→ YOUR ASSIGNMENT: Repeat the records. Each line must match exactly.

User interface change data
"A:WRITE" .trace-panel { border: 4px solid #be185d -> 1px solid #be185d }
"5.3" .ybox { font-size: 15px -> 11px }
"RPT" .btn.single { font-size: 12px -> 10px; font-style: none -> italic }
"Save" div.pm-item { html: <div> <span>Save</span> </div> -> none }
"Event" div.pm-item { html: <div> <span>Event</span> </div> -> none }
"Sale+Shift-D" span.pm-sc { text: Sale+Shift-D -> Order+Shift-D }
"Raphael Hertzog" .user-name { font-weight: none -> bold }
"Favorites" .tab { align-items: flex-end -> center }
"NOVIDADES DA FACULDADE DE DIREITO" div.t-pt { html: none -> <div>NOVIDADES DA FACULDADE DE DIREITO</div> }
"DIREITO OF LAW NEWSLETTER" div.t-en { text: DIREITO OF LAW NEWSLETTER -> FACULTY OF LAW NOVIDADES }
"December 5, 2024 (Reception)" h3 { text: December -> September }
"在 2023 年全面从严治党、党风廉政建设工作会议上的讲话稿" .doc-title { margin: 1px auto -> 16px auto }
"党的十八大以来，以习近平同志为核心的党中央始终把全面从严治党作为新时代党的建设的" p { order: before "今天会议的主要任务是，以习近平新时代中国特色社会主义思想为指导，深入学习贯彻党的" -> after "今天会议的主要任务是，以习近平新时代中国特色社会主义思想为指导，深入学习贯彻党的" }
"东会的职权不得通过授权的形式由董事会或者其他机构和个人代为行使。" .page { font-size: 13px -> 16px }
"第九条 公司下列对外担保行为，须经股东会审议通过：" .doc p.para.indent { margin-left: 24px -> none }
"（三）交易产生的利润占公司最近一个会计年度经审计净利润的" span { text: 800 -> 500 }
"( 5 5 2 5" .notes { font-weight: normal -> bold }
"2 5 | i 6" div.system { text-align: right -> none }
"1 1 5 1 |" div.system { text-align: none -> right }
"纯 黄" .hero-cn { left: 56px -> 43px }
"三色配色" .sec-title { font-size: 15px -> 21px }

→ PROBLEM SOLUTION:
"A:WRITE" .trace-panel { border: 4px solid #be185d -> 1px solid #be185d }
"5.3" .ybox { font-size: 15px -> 11px }
"RPT" .btn.single { font-size: 12px -> 10px; font-style: none -> italic }
"Save" div.pm-item { html: <div> <span>Save</span> </div> -> none }
"Event" div.pm-item { html: <div> <span>Event</span> </div> -> none }
"Sale+Shift-D" span.pm-sc { text: Sale+Shift-D -> Order+Shift-D }
"Raphael Hertzog" .user-name { font-weight: none -> bold }
"Favorites" .tab { align-items: flex-end -> center }
"NOVIDADES DA FACULDADE DE DIREITO" div.t-pt { html: none -> <div>NOVIDADES DA FACULDADE DE DIREITO</div> }
"DIREITO OF LAW NEWSLETTER" div.t-en { text: DIREITO OF LAW NEWSLETTER -> FACULTY OF LAW NOVIDADES }
"December 5, 2024 (Reception)" h3 { text: December -> September }
"在 2023 年全面从严治党、党风廉政建设工作会议上的讲话稿" .doc-title { margin: 1px auto -> 16px auto }
"党的十八大以来，以习近平同志为核心的党中央始终把全面从严治党作为新时代党的建设的" p { order: before "今天会议的主要任务是，以习近平新时代中国特色社会主义思想为指导，深入学习贯彻党的" -> after "今天会议的主要任务是，以习近平新时代中国特色社会主义思想为指导，深入学习贯彻党的" }
"东会的职权不得通过授权的形式由董事会或者其他机构和个人代为行使。" .page { font-size: 13px -> 16px }
"第九条 公司下列对外担保行为，须经股东会审议通过：" .doc p.para.indent { margin-left: 24px -> none }
"（三）交易产生的利润占公司最近一个会计年度经审计净利润的" span { text: 800 -> 500 }
"( 5 5 2 5" .notes { font-weight: normal -> bold }
"2 5 | i 6" div.system { text-align: right -> none }
"1 1 5 1 |" div.system { text-align: none -> right }
"纯 黄" .hero-cn { left: 56px -> 43px }
"三色配色" .sec-title { font-size: 15px -> 21px }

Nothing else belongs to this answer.